A more valid measurement of low-density lipoprotein cholesterol in diabetic patients

Shaina Hirany, Dai Li, Ishwarlal Jialal

Research output: Contribution to journalArticlepeer-review

71 Scopus citations

Abstract

PURPOSE: This study was conducted to determine if the direct low- density lipoprotein (LDL) cholesterol assay would provide a more valid measure of LDL cholesterol in diabetic patients compared with the Friedewald equation. PATIENTS AND METHODS: Fasting plasma from 148 diabetic patients, 40 with insulin-dependent diabetes (IDDM) and 108 with non-insulin-dependent diabetes (NIDDM) with triglyceride levels <400 mg/dL, were analyzed for LDL cholesterol using the Friedewald equation, the direct LDL assay, and beta- quantification. Forty-six diabetic patients with triglyceride levels ≤400 mg/dL were also studied to determine the validity of the direct LDL cholesterol assay with hypertriglyceridemia. RESULTS: The Friedewald equation and the direct LDL cholesterol assay correlated well with beta-quantification (r = 0.969 and r = 0.971, respectively) for LDL cholesterol determination in diabetic patients. Although the Friedewald equation in comparison with beta- quantification underestimated (8%) LDL cholesterol values in diabetic patients, the direct LDL cholesterol assay had a mean bias of <1%. Also, the underestimation by the Friedewald equation exceeded 10% for the triglyceride subgroup of 200 to 400 mg/dL. Furthermore, the accuracy of the direct LDL cholesterol assay was superior to the Friedewald equation since LDL cholesterol levels determined by the two methods coincided within ± 10% of beta-quantification in 85% and 68% of diabetic patients, respectively (P = 0.0005).
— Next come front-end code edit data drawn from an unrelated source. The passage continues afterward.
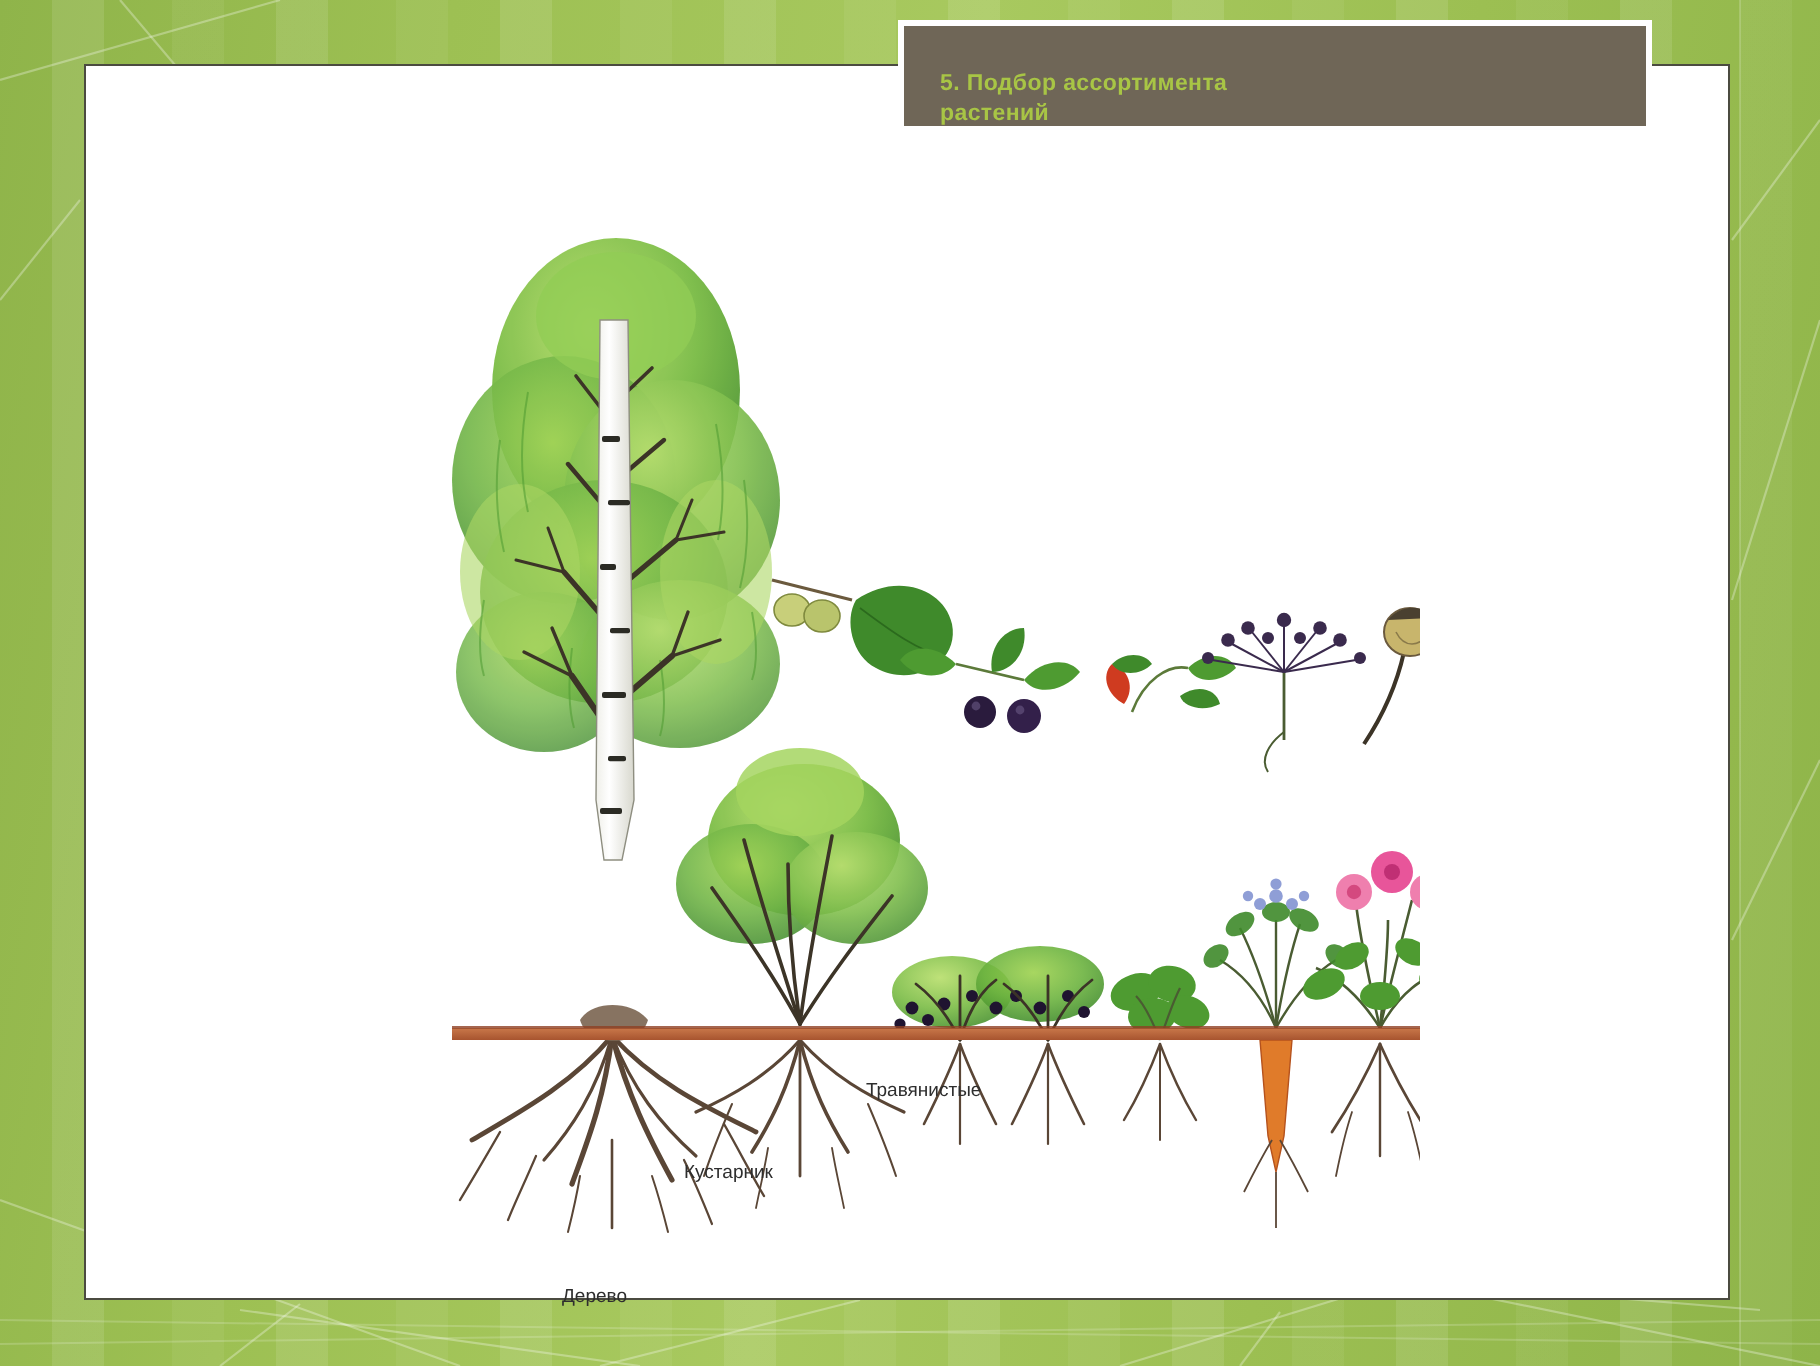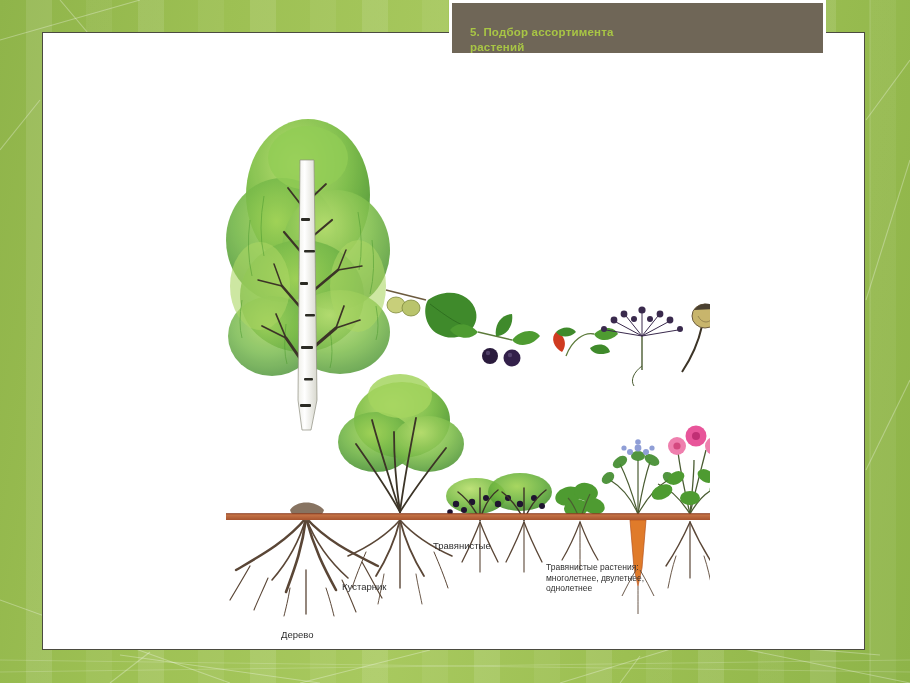"5. Подбор ассортимента" .header-banner { top: 0px -> 10px }
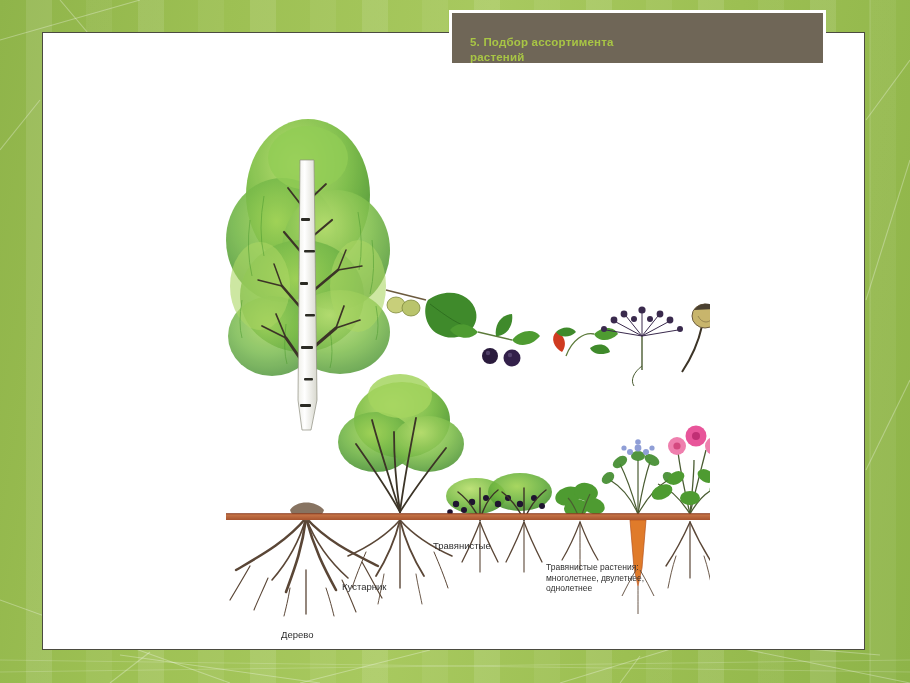"Травянистые растения:" div.fig-label { html: <div>Травянистые растения: многолетнее, двулетнее, однолетнее</div> -> none }
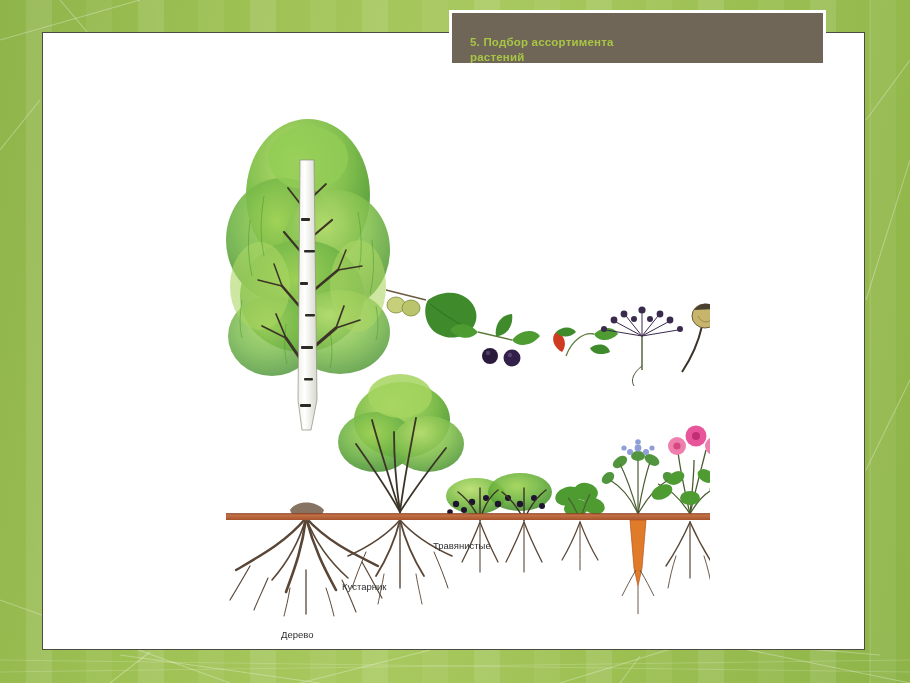"Дерево" .fig-label.lbl-derevo { top: 629px -> 643px }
Similar results for both the Friedewald equation and the direct LDL cholesterol assay in comparison with beta-quantification were seen when diabetic patients were subgrouped into IDDM and NIDDM. Also, the direct LDL cholesterol assay appeared to provide a reliable estimate in patients with triglycerides ≤400 mg/dL. CONCLUSION: The results of our studies indicate that the direct LDL cholesterol assay is a more reliable and accurate method than the Friedewaid formula for LDL cholesterol determination in diabetic patients and is more rapid and cost effective than the reference method.

Original languageEnglish (US)
Pages (from-to)48-53
Number of pages6
JournalAmerican Journal of Medicine
Volume102
Issue number1
DOIs
StatePublished - Jan 1997
Externally publishedYes

ASJC Scopus subject areas

  • Nursing(all)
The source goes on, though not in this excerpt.